« Il n’est pas clair pourquoi le [condutor do] la voiture n’a pas vu l’obstacle [o trabalhador] devant vous avec tant de visibilité et tant de temps pour réagir », a-t-il déclaré à l’agence de presse Lusa José Joaquim Barros, arguant qu' »il n’y a même pas de frein sur place ».

Selon l’avocat, l’endroit où s’est produit l’accident, le 18 juin, sur l’A6 près d’Évora, « n’est pas exactement une ligne droite », a « un très léger virage à gauche », mais c’est une zone qui « a une très haute visibilité large, sûrement plus d’un kilomètre ».

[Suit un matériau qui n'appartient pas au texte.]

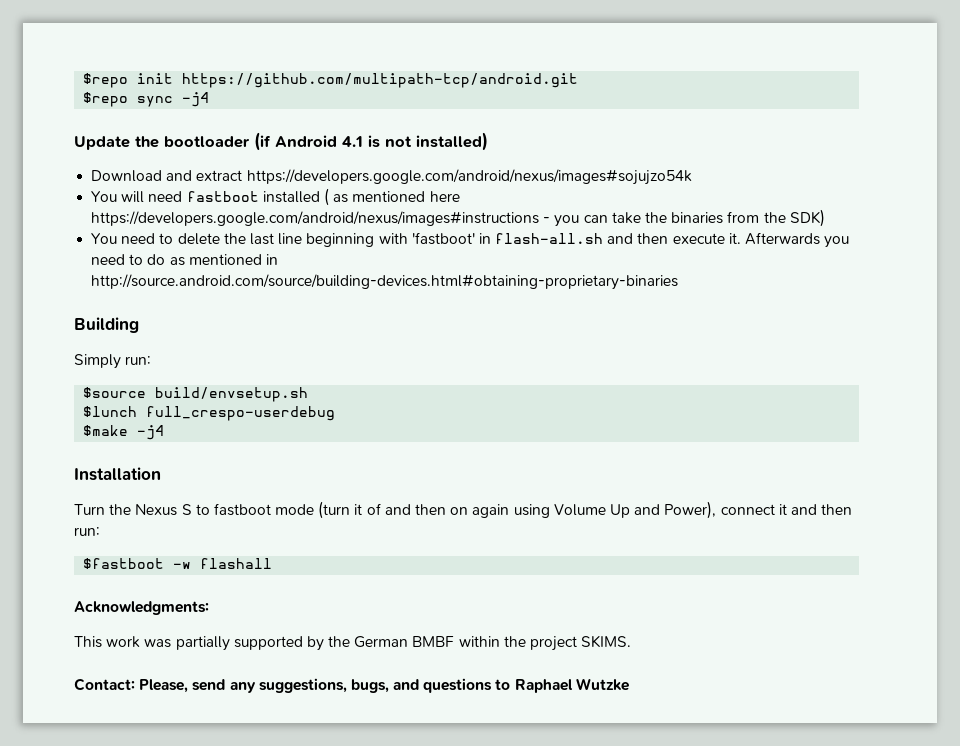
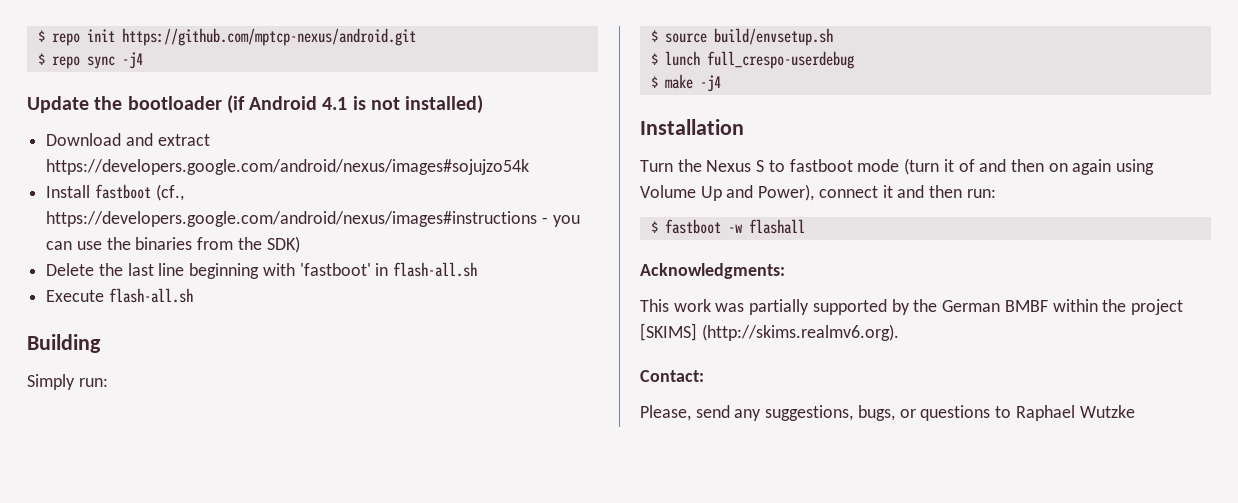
[83,73,579,88] [83,92,129,107] $repo init https://github.com/multipath-tcp/android.git // $repo -> [37,28,416,46] [37,53,80,69] $ repo init https://github.com/mptcp-nexus/android.git // $ repo
[91,188,460,206] You will need fastboot installed ( as mentioned here -> [46,184,184,201] Install fastboot (cf.,
[611,212,641,224] take -> [76,241,102,250] use
[91,233,220,245] You need to delete -> [46,263,95,276] Delete
[607,232,850,248] [91,254,278,266] [91,274,679,290] and then execute it. Afterwards you need to do as mentioned in http://source.android.com/source/building-devices.html#obtaining-proprietary-binaries -> [46,288,193,303] // Execute flash-all.sh
[83,387,147,398] $source -> [650,30,707,43] $ source
[83,406,138,417] $lunch -> [650,51,700,66] $ lunch
[83,425,129,436] $make -> [650,74,693,89] $ make
[83,558,165,569] $fastboot -> [650,219,721,234] $ fastboot
[581,635,632,648] SKIMS. -> [640,323,899,341] [SKIMS] (http://skims.realmv6.org).
(135, 684) none -> (704, 376) //
[393,679,420,690] and -> [899,409,916,418] or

De plus, a-t-il souligné, les travaux d’entretien en cours sur le site au moment de l’accident « étaient correctement signalés et le travailleur était également correctement équipé, avec des pantalons et des gilets réfléchissants ».

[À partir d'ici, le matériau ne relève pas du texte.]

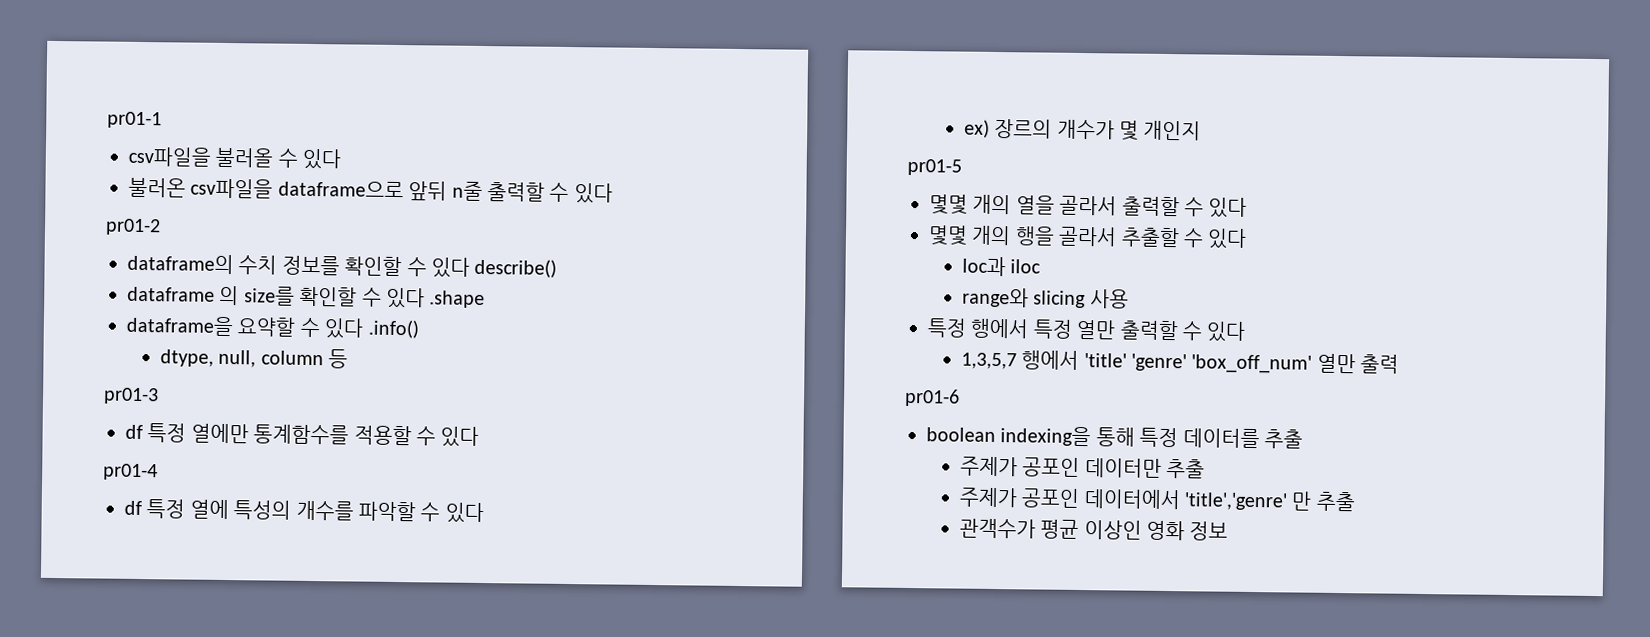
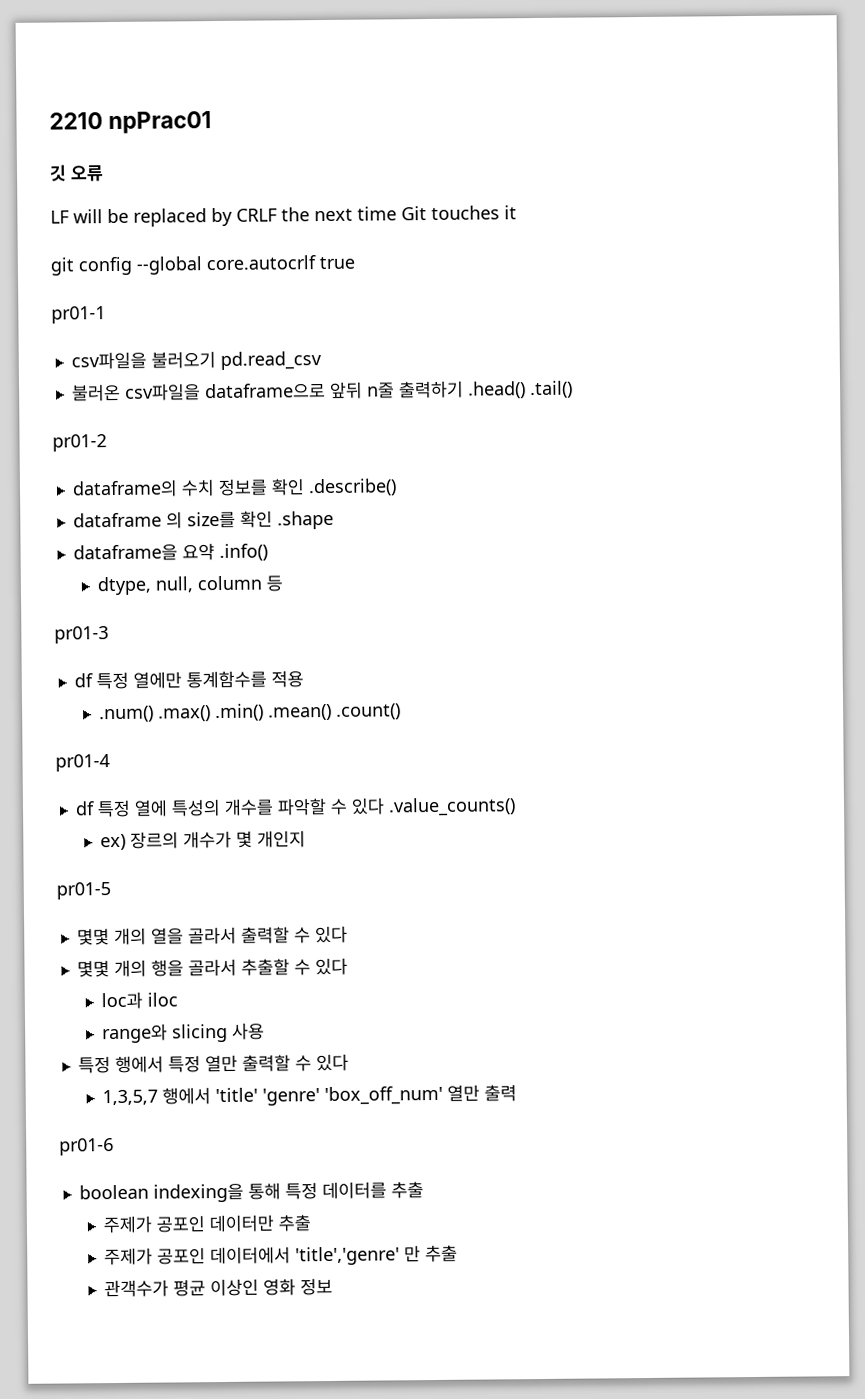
(107, 120) none -> [49,111,213,135] [49,164,104,182] [50,205,517,227] [50,255,355,276] 2210 npPrac01 // 깃 오류 // LF will be replaced by CRLF the next time Git touches it // git config --global core.autocrlf true //
[215,147,342,170] 불러올 수 있다 -> [150,351,322,370] 불러오기 pd.read_csv
[486,182,613,204] 출력할 수 있다 -> [397,380,573,399] 출력하기 .head() .tail()
[344,256,558,278] 확인할 수 있다 describe() -> [270,478,397,497] 확인 .describe()
[299,286,425,309] 확인할 수 있다 -> [239,510,273,528] 확인
[237,317,364,339] 요약할 수 있다 -> [181,543,215,561] 요약
[353,425,480,447] 적용할 수 있다 -> [270,670,304,688] [99,703,402,723] 적용 // .num() .max() .min() .mean() .count()
(484, 513) none -> [387,797,516,817] .value_counts()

Concernant d’éventuelles images de vidéosurveillance du site de l’accident, José Joaquim Barros a exprimé son espoir qu’elles existent : « Je ne sais pas encore, je l’admets et j’oserais presque dire oui, car l’accident s’est produit à deux kilomètres du Nord sortie vers Évora ».

Pour l’avocat, ces éventuelles images de vidéosurveillance « pourraient s’avérer être un élément très important, si les choses ne se résolvent pas de manière consensuelle », comme il dit espérer qu’elles se résolvent.

José Joaquim Barros a noté qu' »il est encore tôt » pour devenir assistant dans l’enquête ouverte par le ministère public (MP) pour enquêter sur les circonstances de la mort du travailleur, mais a déclaré vouloir « consulter le processus dès que possible ».

Mardi, une source de Brisa a assuré à Lusa qu’au jour et sur le lieu de l’accident « les signes des travaux de nettoyage effectués sur la rive droite de l’A6 étaient effectués par ArquiJardim », la société chargée de réaliser cette intervention.

Ces précisions du concessionnaire de l’autoroute diffèrent des explications données par le ministère de l’Administration intérieure (MAI), dans un communiqué au lendemain de l’accident dans lequel il affirmait qu’il n’y avait pas de signalisation sur le site.

Interrogé par Lusa sur ces précisions du MAI, José Joaquim Barros a accusé le MAI de « mettre en échec de nombreuses personnes, non seulement le travailleur, mais surtout Brisa et l’entrepreneur, ArquiJardim ».

« Il est possible de déduire de cette déclaration qu’il n’y a pas de justesse des responsabilités, mais cela a déjà été clarifié. Les travaux ont été correctement signalés », a-t-il souligné.

Selon le ministère supervisé par Eduardo Cabrita, le véhicule « n’a subi aucun ruissellement » et « il a circulé sur la chaussée, dont il n’est jamais sorti, lorsque l’ouvrier le traverse ».

« L’ouvrier a traversé la chaussée, à proximité du séparateur central, malgré les travaux de nettoyage en cours en bordure de l’autoroute », précise le même communiqué.

L’accident sur l’autoroute qui relie Marateca à la frontière de Caia, à Elvas (district de Portalegre), s’est produit « vers 13h00 », au kilomètre 77, dans la commune d’Évora, en direction d’Évora – Lisbonne, comme le rapporte le hauteur à GNR.

La victime mortelle, un ouvrier d’une entreprise qui effectuait des travaux d’entretien des routes, « a été assistée », mais « a fini par mourir sur le coup », a indiqué à Lusa, ce jour-là, le commandement des opérations de secours du district (CDOS) d’Évora.

Le député a ouvert une enquête pour enquêter sur les circonstances de la mort du travailleur, « comme cela arrive toujours dans ce type de situation », c’est-à-dire dans les accidents de la route avec décès, selon une source du bureau du procureur général (PGR).

L’Institut national des urgences médicales (INEM) a également ouvert une enquête interne sur les circonstances dans lesquelles une assistance a été apportée lors de l’accident.

Selon le MAI, l’accident fait l’objet d’une enquête par le noyau d’enquête criminelle sur les accidents de la circulation (NICAV) du GNR d’Évora.